◆ **Problem**
Leave out the pictures and reproduce all of the data exactly.

◆ **Provided records**
::::::::

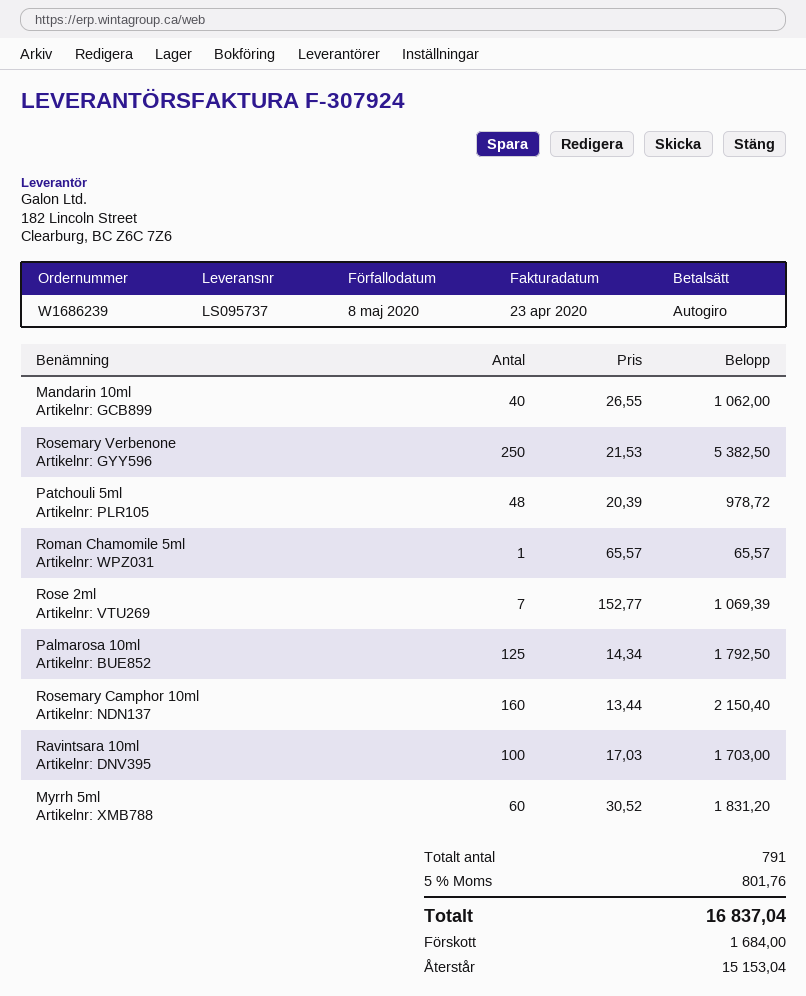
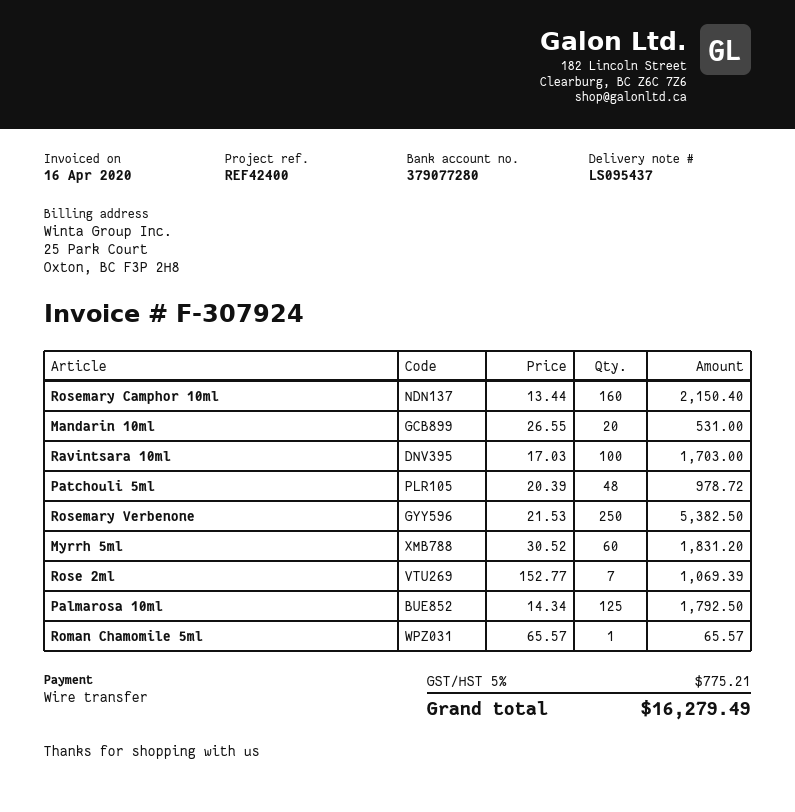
delivery note number: LS095737 -> LS095437
invoice date: 2020-04-23 -> 2020-04-16
payment method: direct debit -> bank transfer
Mandarin 10ml: 40 x 26.55 = 1062.00 -> 20 x 26.55 = 531.00
tax: 5% = 801.76 -> 5% = 775.21
total: 16837.04 -> 16279.49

::::::::

◆ **Written answer**
delivery note number: LS095737 -> LS095437
invoice date: 2020-04-23 -> 2020-04-16
payment method: direct debit -> bank transfer
Mandarin 10ml: 40 x 26.55 = 1062.00 -> 20 x 26.55 = 531.00
tax: 5% = 801.76 -> 5% = 775.21
total: 16837.04 -> 16279.49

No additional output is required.